Collected data entries:
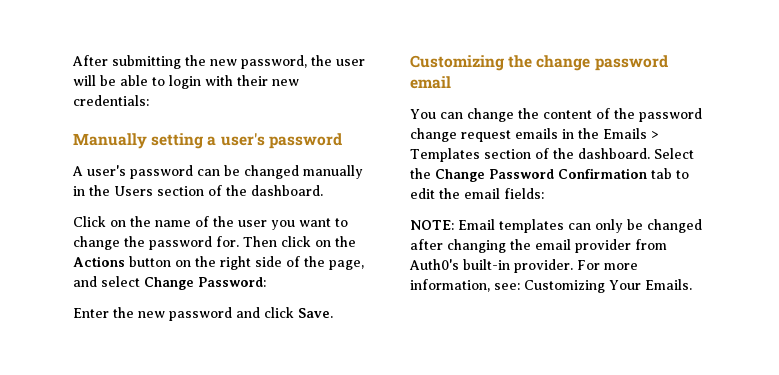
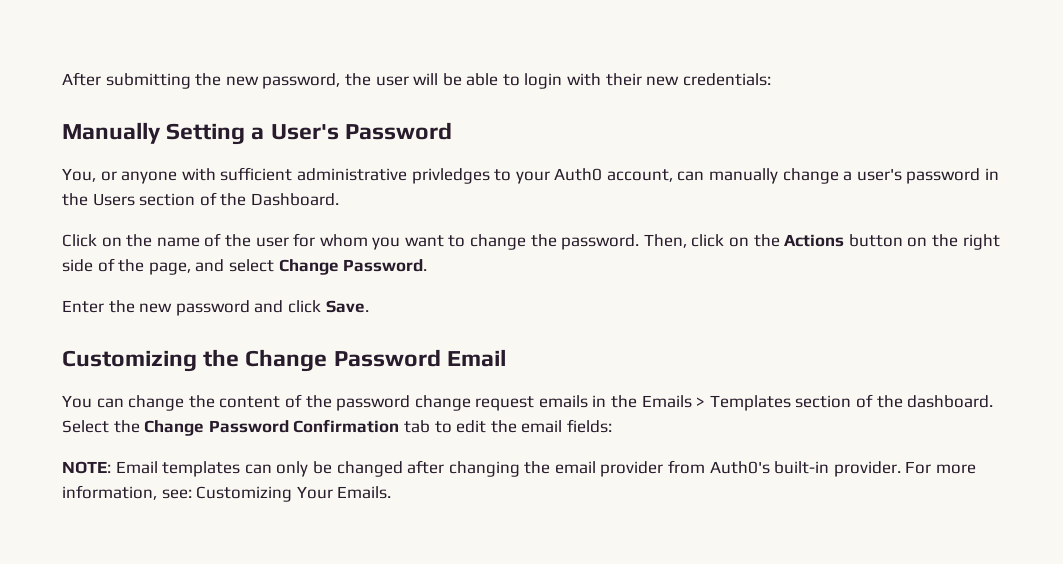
[151,133,342,149] [72,165,363,179] setting a user's password // A user's password can be changed manually -> [166,122,452,145] [62,167,981,184] Setting a User's Password // You, or anyone with sufficient administrative privledges to your Auth0 account, can manually change a user's password
[251,185,323,196] dashboard. -> [250,193,339,206] Dashboard.
(267, 223) none -> [293,233,368,247] for whom
[149,236,277,250] password for. Then -> [561,234,687,250] password. Then,
[198,277,266,287] Password: -> [343,259,428,272] Password.
[536,55,668,71] [410,76,451,89] change password email -> [245,349,506,372] Change Password Email

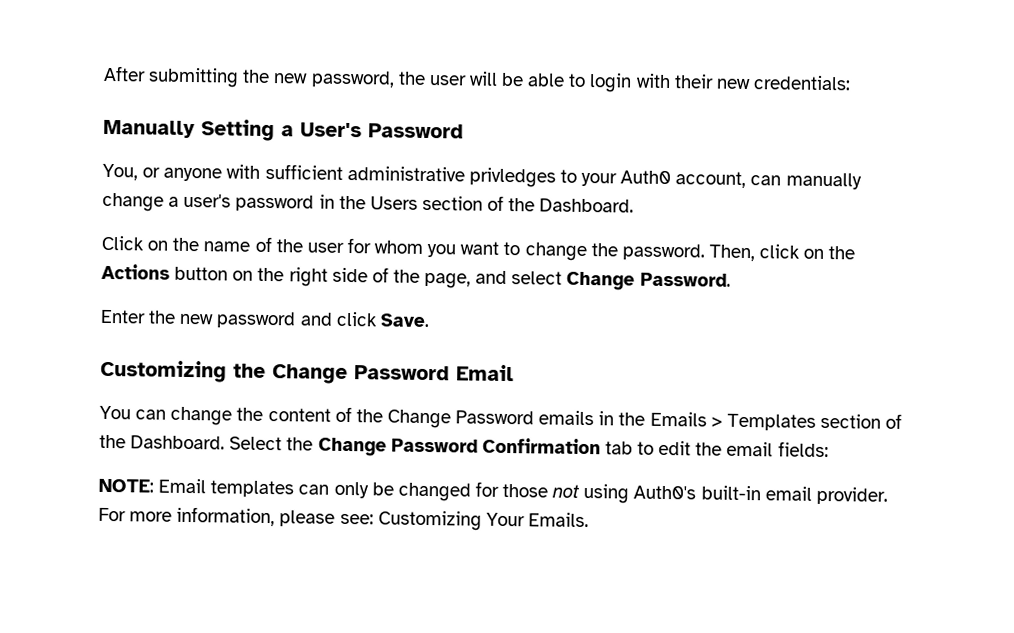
[336,395,535,411] password change request -> [386,409,535,429] Change Password
[907,395,994,408] dashboard. -> [130,435,226,450] Dashboard.
[407,460,706,477] after changing the email provider from -> [474,481,630,504] for those not using
(830, 467) none -> [764,486,812,501] email
(157, 492) none -> [279,510,336,527] please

### [Goal of the exercise]
Check each line of the records above, and copy those that hold the word "none".

### [Expected answer]
(267, 223) none -> [293,233,368,247] for whom
(830, 467) none -> [764,486,812,501] email
(157, 492) none -> [279,510,336,527] please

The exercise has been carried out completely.